#### [Problem to work on]
Could the data below be copied exactly, minus the pictures?

#### [Records provided]
━━━
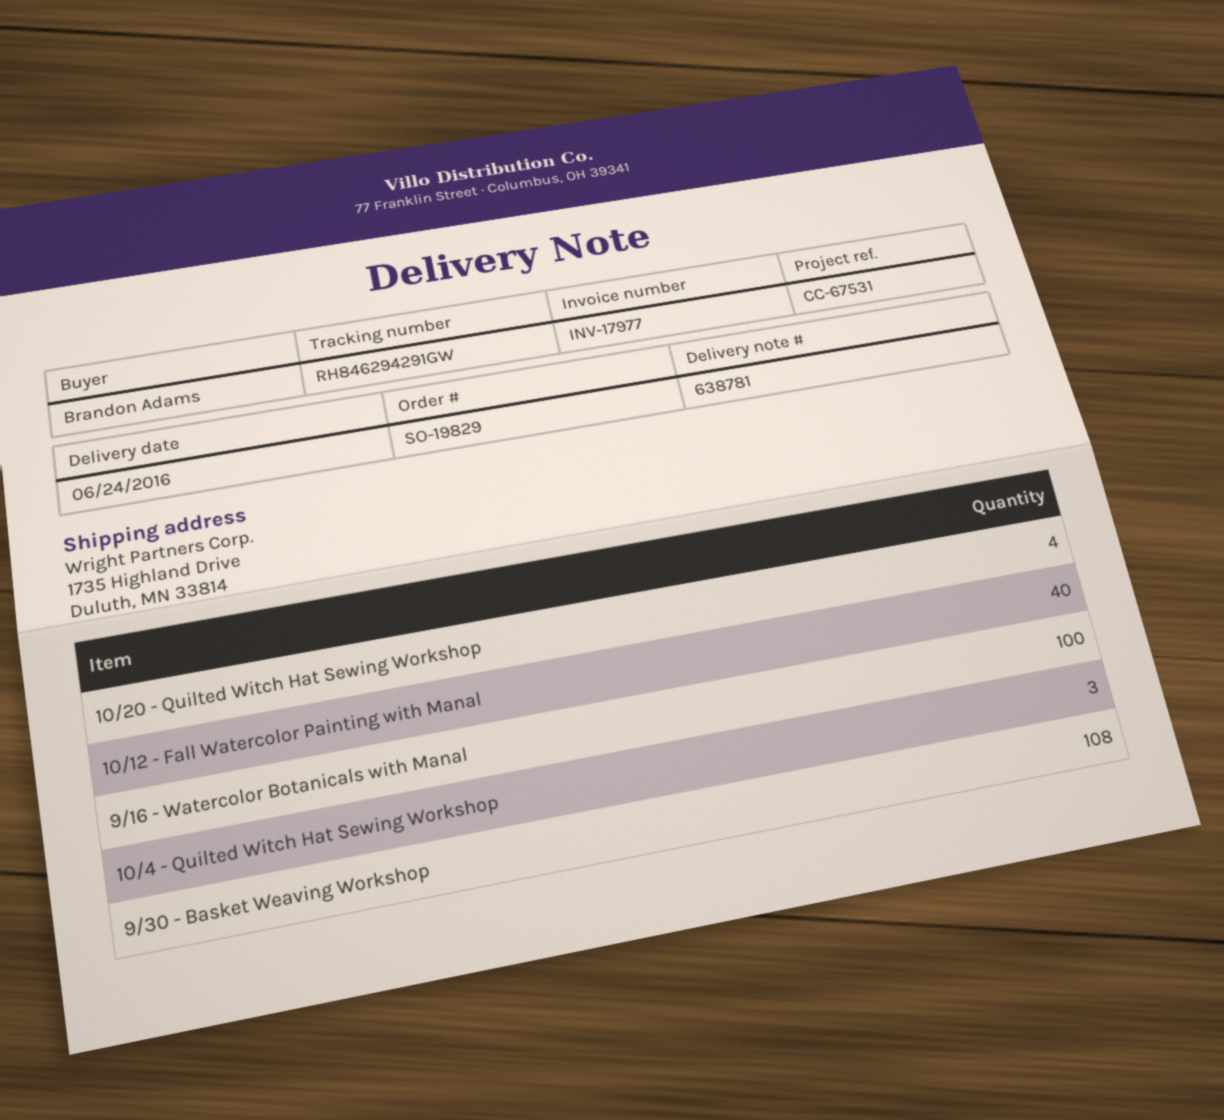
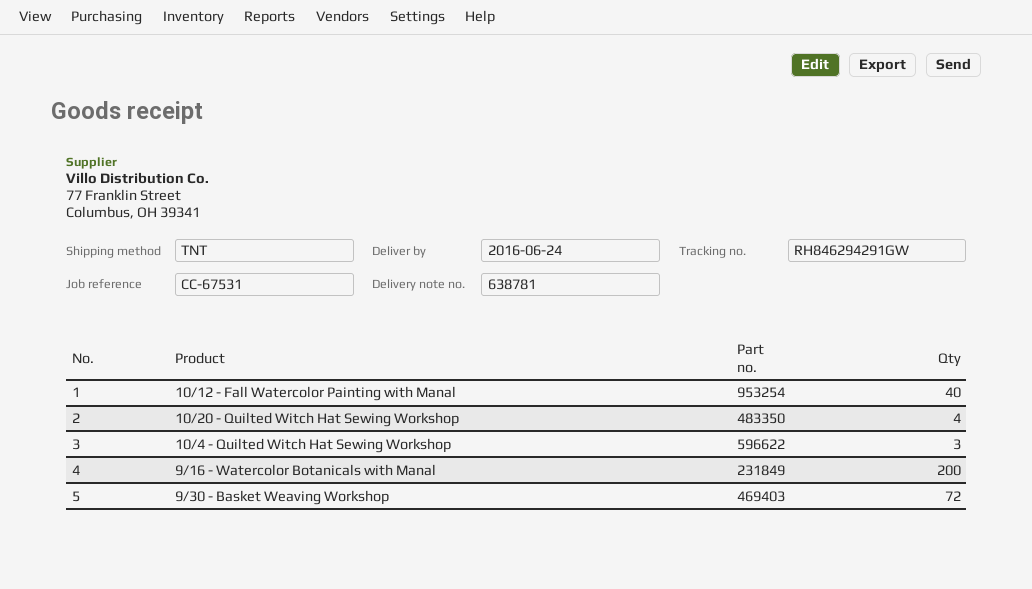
9/16 - Watercolor Botanicals with Manal: 100 -> 200
9/30 - Basket Weaving Workshop: 108 -> 72

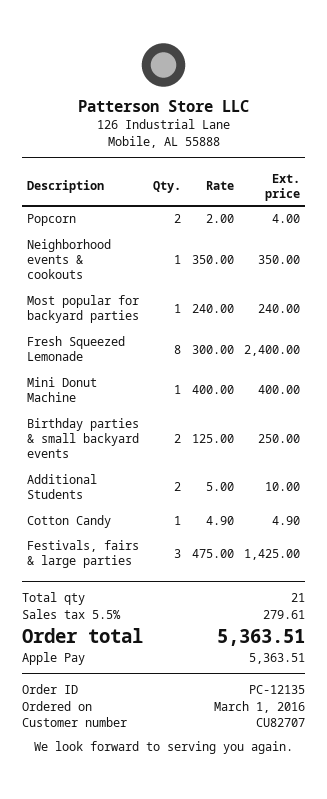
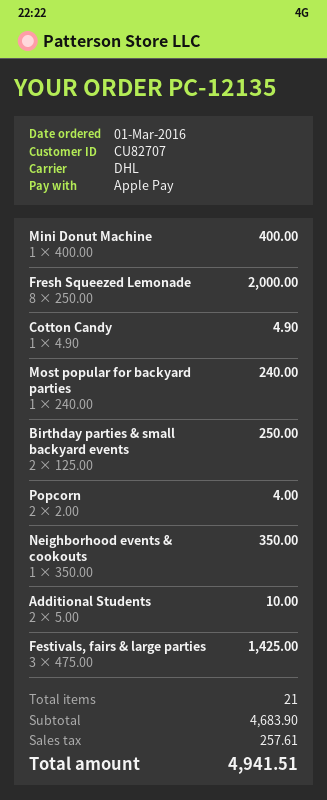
Fresh Squeezed Lemonade: 8 x 300.00 = 2400.00 -> 8 x 250.00 = 2000.00
tax: 279.61 -> 257.61
total: 5363.51 -> 4941.51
━━━
#### [Exercise output]
9/16 - Watercolor Botanicals with Manal: 100 -> 200
9/30 - Basket Weaving Workshop: 108 -> 72

Fresh Squeezed Lemonade: 8 x 300.00 = 2400.00 -> 8 x 250.00 = 2000.00
tax: 279.61 -> 257.61
total: 5363.51 -> 4941.51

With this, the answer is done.